Structures of Bacterial Polynucleotide Kinase in a Michaelis Complex with Nucleoside Triphosphate (NTP)-Mg2+ and 5′-OH RNA and a Mixed Substrate-Product Complex with NTP-Mg2+ and a 5′-Phosphorylated Oligonucleotide

Clostridium thermocellum polynucleotide kinase (CthPnk), the 5 '-end-healing module of a bacterial RNA repair system, catalyzes reversible phosphoryl transfer from a nucleoside triphosphate (NTP) donor to a 5 '-OH polynucleotide acceptor, either DNA or RNA. Here we report the 1.5-angstrom crystal structure of CthPnk-D38N in a Michaelis complex with GTP-Mg2+ and a 5 '-OH RNA oligonucleotide. The RNA-binding mode of CthPnk is different from that of the metazoan RNA kinase Clp1. CthPnk makes hydrogen bonds to the ribose 2 '-hydroxyls of the 5 ' terminal nucleoside, via Gln51, and the penultimate nucleoside, via Gln83. The 5 '-terminal nucleobase is sandwiched by Gln51 and Val129. Mutating Gln51 or Val129 to alanine reduced kinase specific activity 3-fold.
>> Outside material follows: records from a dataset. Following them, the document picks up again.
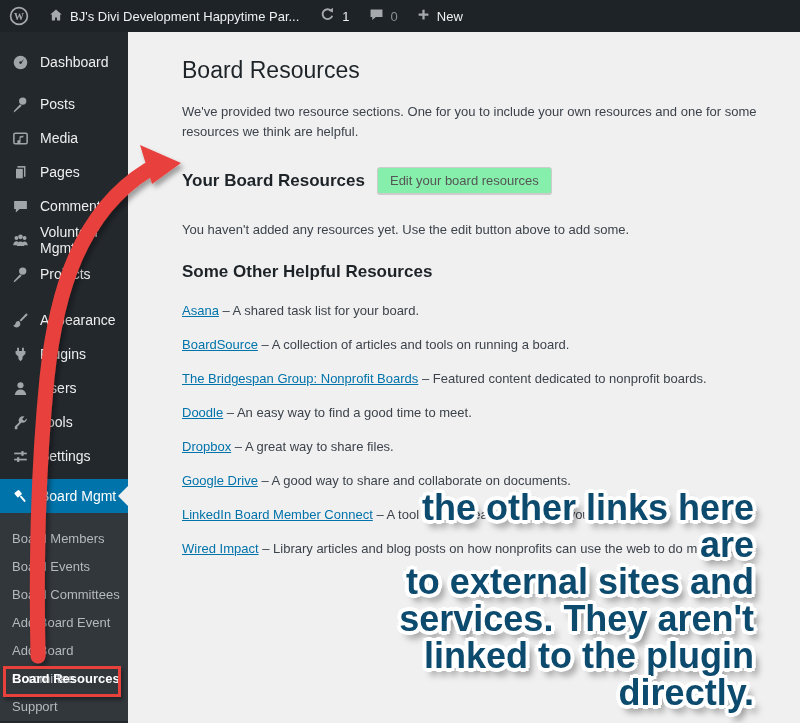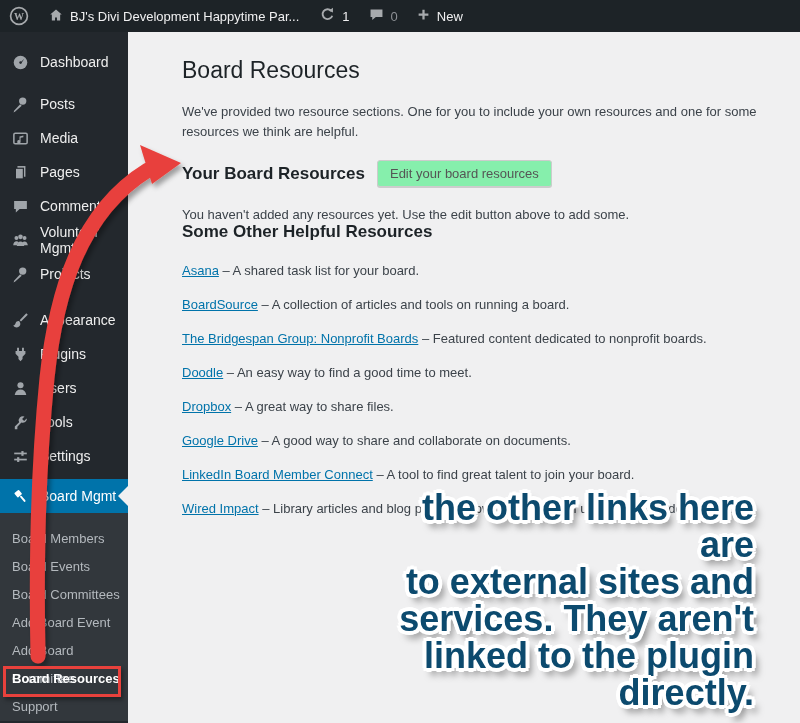--- a/index.html
+++ b/index.html
@@ -37,7 +37,7 @@
   .content-inner{padding:24px 22px 0;}
   .page-title{font-size:23px;font-weight:400;color:#1d2327;margin:0;line-height:1.3;}
   .intro{font-size:13px;line-height:1.55;margin:16px 0 4px;max-width:612px;color:#3c434a;}
-  .section-row{margin-top:18px;display:flex;align-items:center;gap:12px;}
+  .section-row{margin-top:25px;display:flex;align-items:center;gap:12px;}
   .h2{font-size:17px;font-weight:700;color:#1d2327;margin:0;}
   .btn-secondary{font-family:"Liberation Sans",sans-serif;font-size:13px;color:#555;background:#86efac;
     border:1px solid #ccc;border-radius:3px;padding:5px 12px;box-shadow:0 1px 0 #ccc;cursor:pointer;white-space:nowrap;}

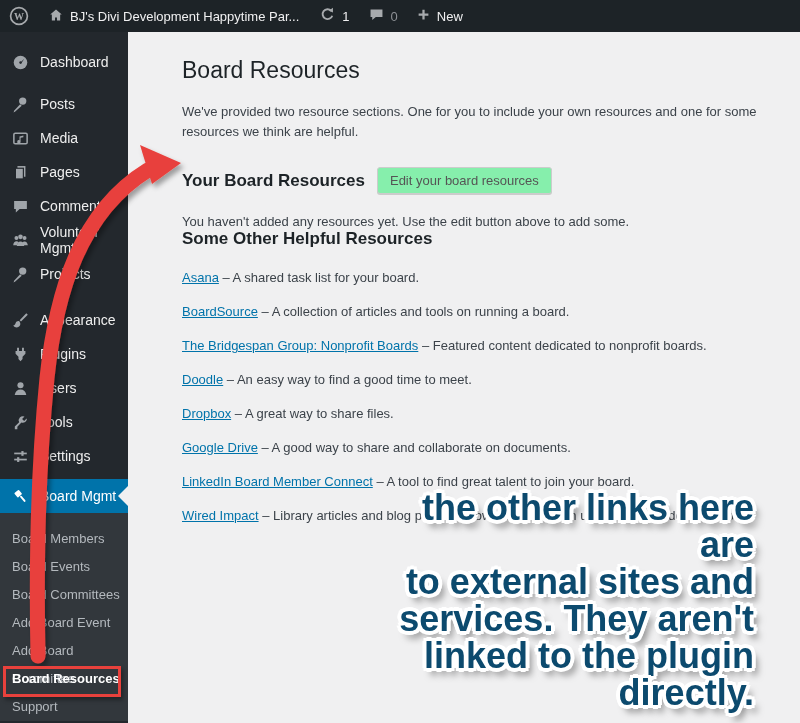--- a/index.html
+++ b/index.html
@@ -41,7 +41,7 @@
   .h2{font-size:17px;font-weight:700;color:#1d2327;margin:0;}
   .btn-secondary{font-family:"Liberation Sans",sans-serif;font-size:13px;color:#555;background:#86efac;
     border:1px solid #ccc;border-radius:3px;padding:5px 12px;box-shadow:0 1px 0 #ccc;cursor:pointer;white-space:nowrap;}
-  .empty-text{font-size:13px;margin:20px 0 0;color:#3c434a;}
+  .empty-text{font-size:13px;margin:28px 0 0;color:#3c434a;}
   .other-heading{}
   .links{margin-top:21px;}
   .link-line{font-size:13px;margin:0 0 19px;color:#3c434a;}

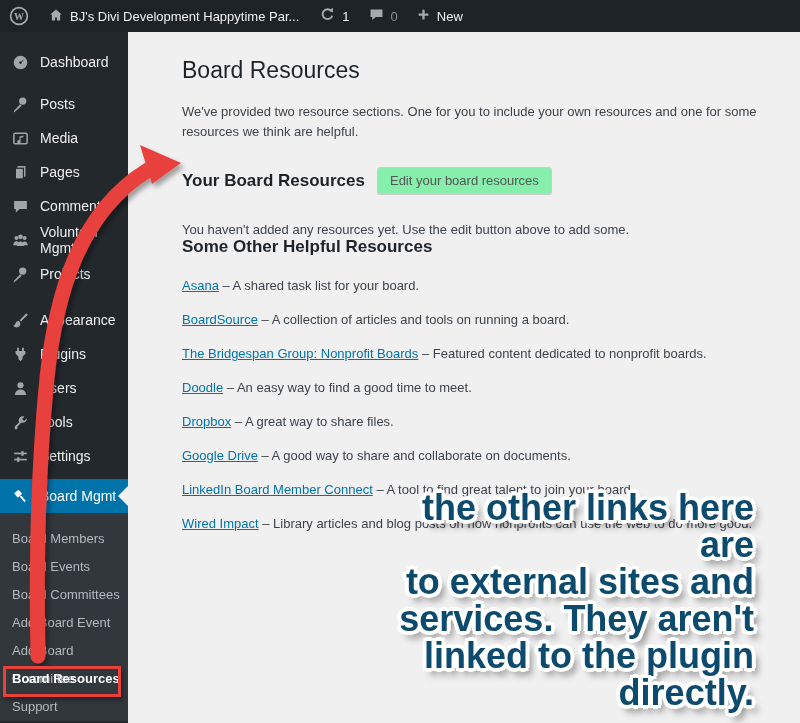--- a/index.html
+++ b/index.html
@@ -42,7 +42,7 @@
   .btn-secondary{font-family:"Liberation Sans",sans-serif;font-size:13px;color:#555;background:#86efac;
     border:1px solid #ccc;border-radius:3px;padding:5px 12px;box-shadow:0 1px 0 #ccc;cursor:pointer;white-space:nowrap;}
   .empty-text{font-size:13px;margin:28px 0 0;color:#3c434a;}
-  .other-heading{}
+  .other-heading{margin-top:25px;}
   .links{margin-top:21px;}
   .link-line{font-size:13px;margin:0 0 19px;color:#3c434a;}
   .link-line a{color:#0073aa;text-decoration:underline;cursor:pointer;}

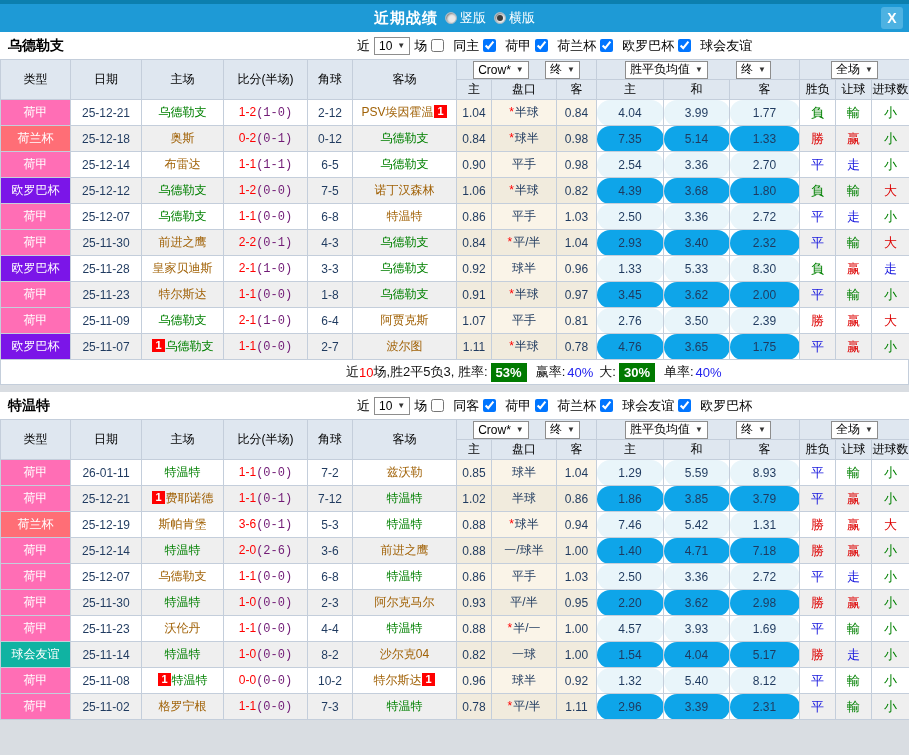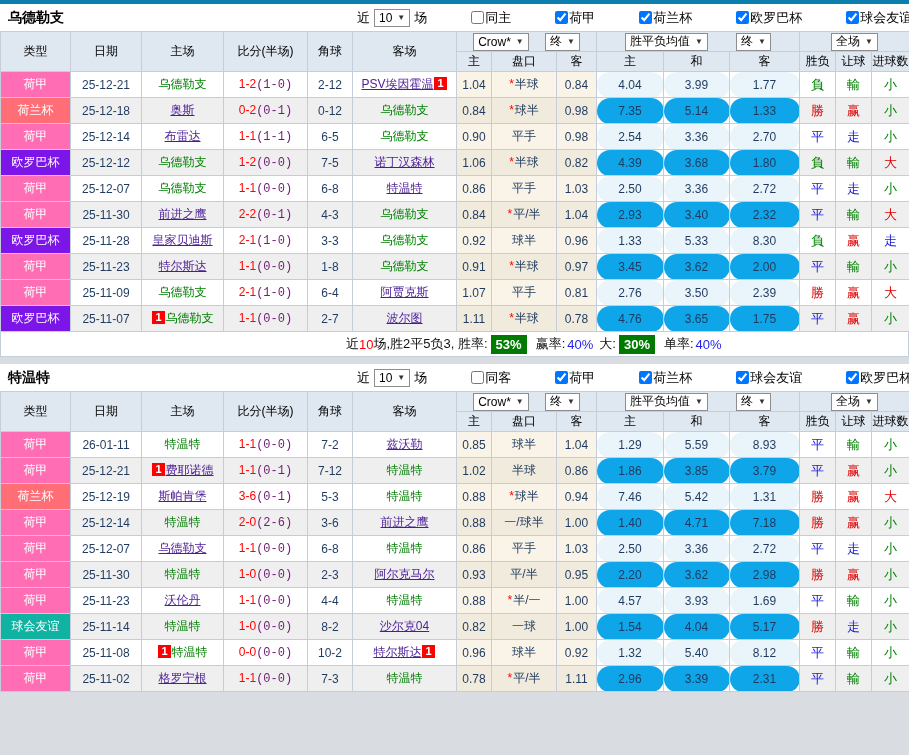--- a/index.html
+++ b/index.html
@@ -55,6 +55,24 @@
 
 <div class="popup">
   <div class="top-strip"></div>
+  <div class="titlebar">
+    <div class="tb-center">
+      <span class="tb-title">近期战绩</span>
+      <span class="tb-radios" id="tb-radios">
+          <span class="tb-radio">
+            <span class="radio-dot"></span>
+            <span class="tb-radio-label">竖版</span>
+          </span>
+          <span class="tb-radio">
+            <span class="radio-dot sel"></span>
+            <span class="tb-radio-label">横版</span>
+          </span>
+        </span>
+    </div>
+    <div class="tb-close">
+      <span>X</span>
+    </div>
+  </div>
   <div id="sections">
       <div class="section">
         <div class="teambar">

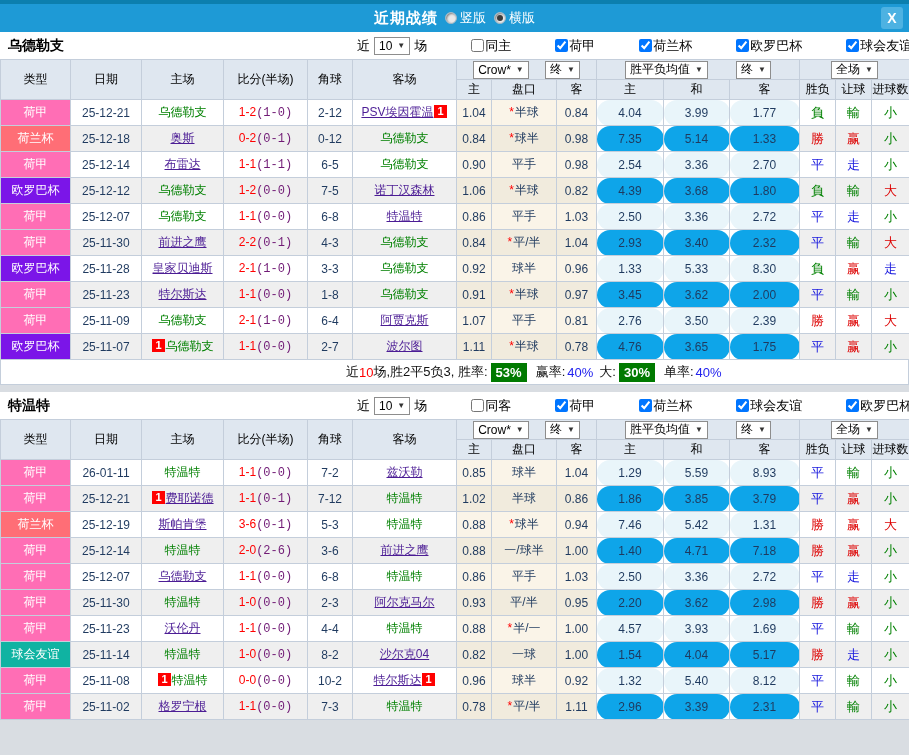--- a/index.html
+++ b/index.html
@@ -19,7 +19,7 @@
   .teambar{height:27px;display:flex;align-items:center;background:#fff;}
   .team-name{font-weight:bold;font-size:14px;color:#000;padding-left:8px;width:357px;flex:none;}
   .filterbar{display:flex;align-items:center;gap:4px;font-size:13px;color:#000;white-space:nowrap;}
-  .f-check{display:inline-flex;align-items:center;gap:1px;cursor:pointer;margin-left:40px;}
+  .f-check{display:inline-flex;align-items:center;gap:9px;cursor:pointer;}
   .f-check input{margin:0;width:13px;height:13px;}
   .dd{display:inline-flex;align-items:center;border:1px solid #8d8d8d;background:#fff;padding:0 4px;height:18px;gap:5px;font-size:12px;color:#000;cursor:pointer;white-space:nowrap;}
   .dd-arrow{font-size:8px;color:#333;}

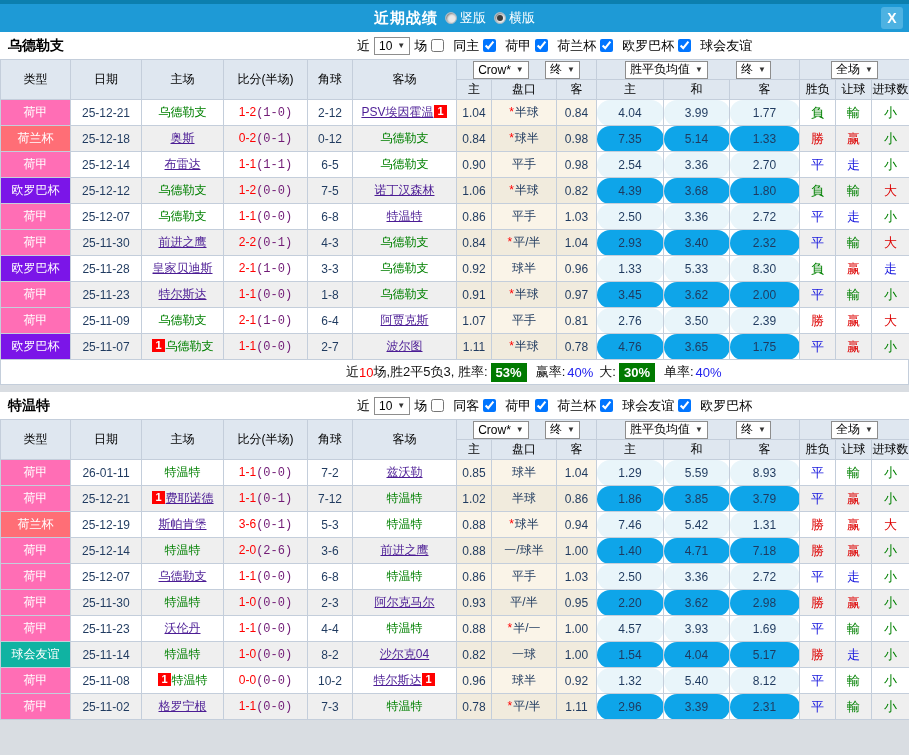--- a/index.html
+++ b/index.html
@@ -36,7 +36,7 @@
   tr.alt td.c-mean{background:#0ea5e9;}
   td.c-team{cursor:pointer;}
   .t-green{color:#008000;}
-  .t-navy{color:#4c1d95;text-decoration:underline;}
+  .t-navy{color:#a16207;}
   .score-main{color:#ff0000;}
   .score-half{color:#701a75;font-family:Liberation Mono, monospace;}
   .badge1{display:inline-block;background:#ff0000;color:#fff;font-size:11px;line-height:13px;padding:0 3px;margin:0 1px;font-weight:bold;vertical-align:1px;}

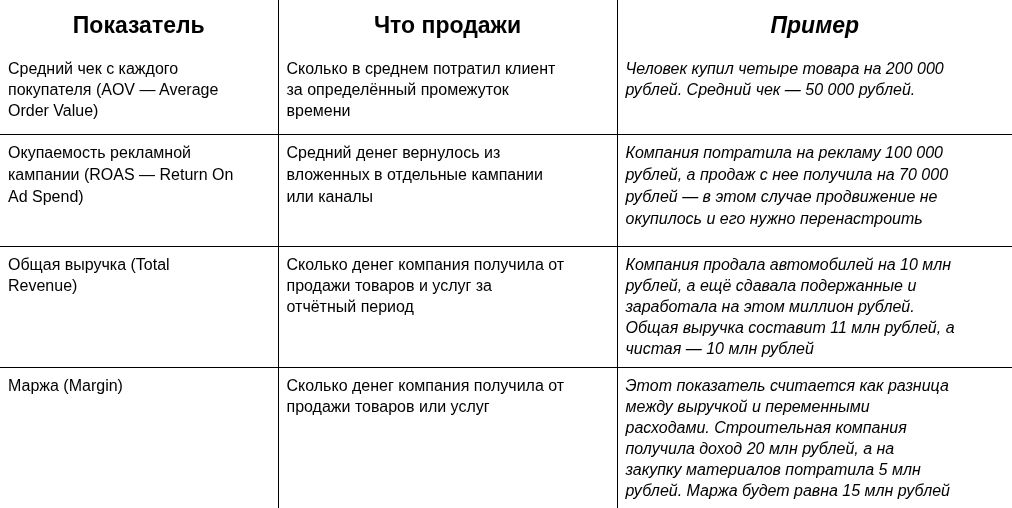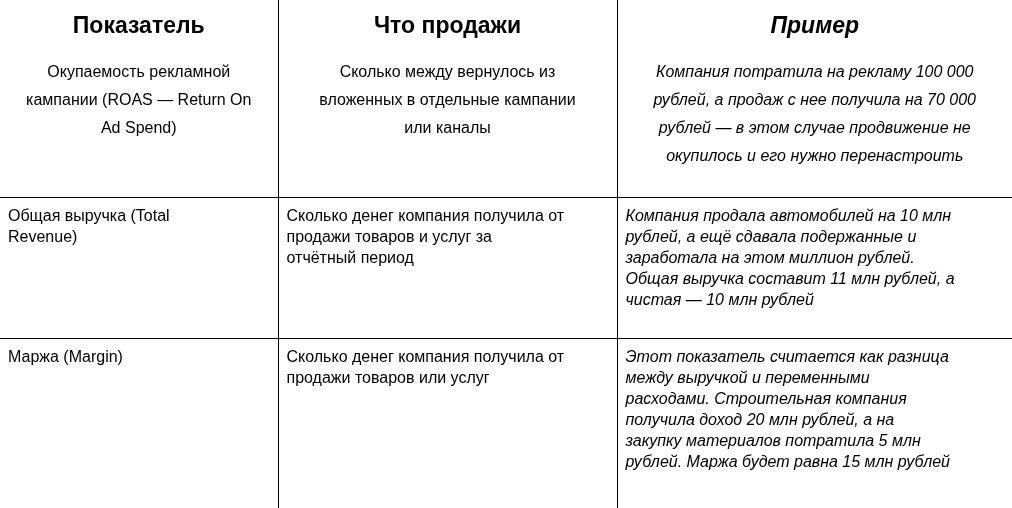--- a/index.html
+++ b/index.html
@@ -81,6 +81,16 @@
       </tr>
     </thead>
     <tbody>
+      <tr class="row-aov">
+        <td>Средний чек с каждого
+покупателя (AOV — Average
+Order Value)</td>
+        <td>Сколько в среднем потратил клиент
+за определённый промежуток
+времени</td>
+        <td>Человек купил четыре товара на 200 000
+рублей. Средний чек — 50 000 рублей.</td>
+      </tr>
       <tr class="row-roas">
         <td>Окупаемость рекламной
 кампании (ROAS — Return On

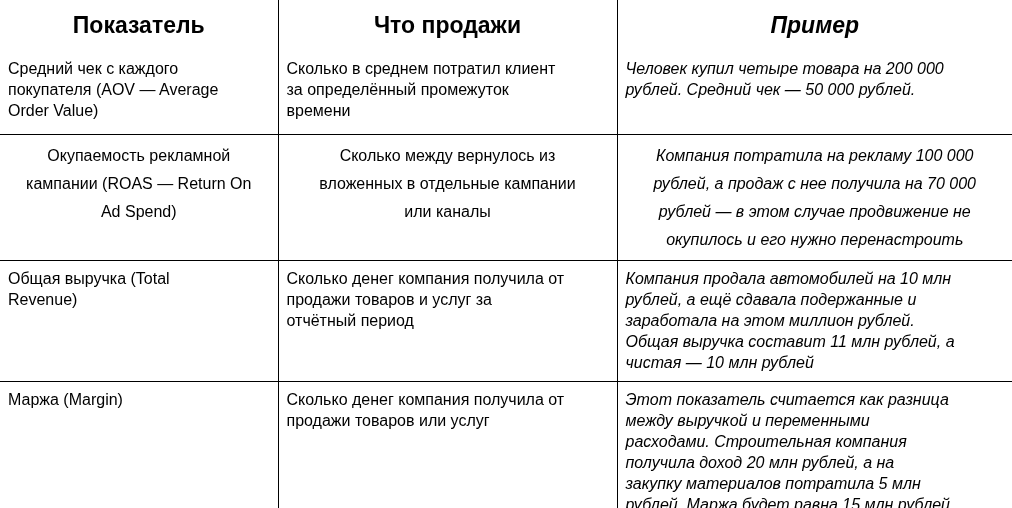--- a/index.html
+++ b/index.html
@@ -59,7 +59,7 @@
   }
   tr.row-aov     { height: 83px; }
   tr.row-roas    { height: 112px; }
-  tr.row-roas td { line-height: 28px; text-align: center; }
+  tr.row-roas td { line-height: 22px; }
   tr.row-revenue { height: 121px; margin-top: 8px; }
   tr.row-margin  { height: 145px; }
 </style>

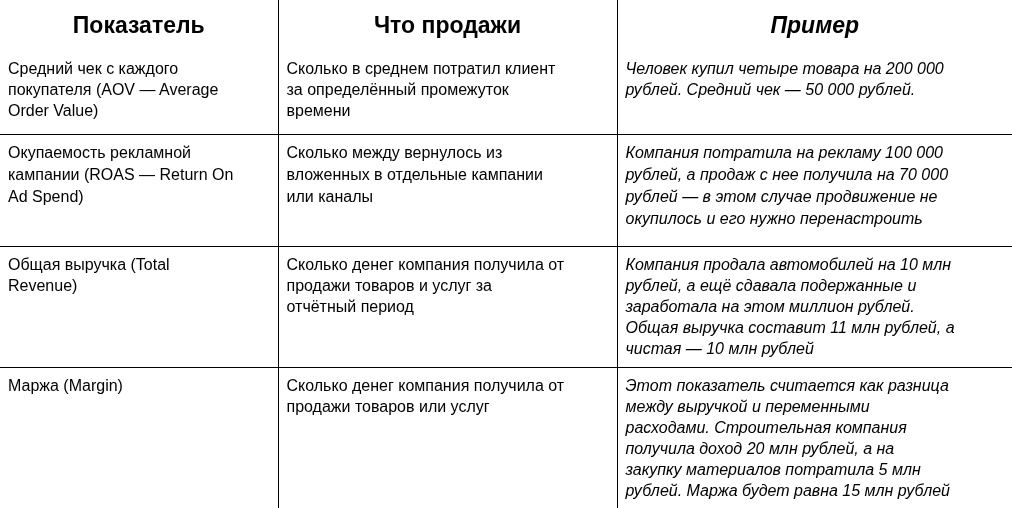--- a/index.html
+++ b/index.html
@@ -95,7 +95,7 @@
         <td>Окупаемость рекламной
 кампании (ROAS — Return On
 Ad Spend)</td>
-        <td>Сколько между вернулось из
+        <td>Средний денег вернулось из
 вложенных в отдельные кампании
 или каналы</td>
         <td>Компания потратила на рекламу 100 000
Ser37 and Thr80 donate functionally redundant hydrogen bonds to the terminal phosphodiester; a S37A-T80A double mutation reduced kinase activity 50-fold. Crystallization of catalytically active CthPnk with GTP-Mg2+ and a 5 '-OH DNA yielded a mixed substrate-product complex with GTP-Mg2+ and 5 '-PO4 DNA, wherein the product 5 ' phosphate group is displaced by the NTP gamma phosphate and the local architecture of the acceptor site is perturbed.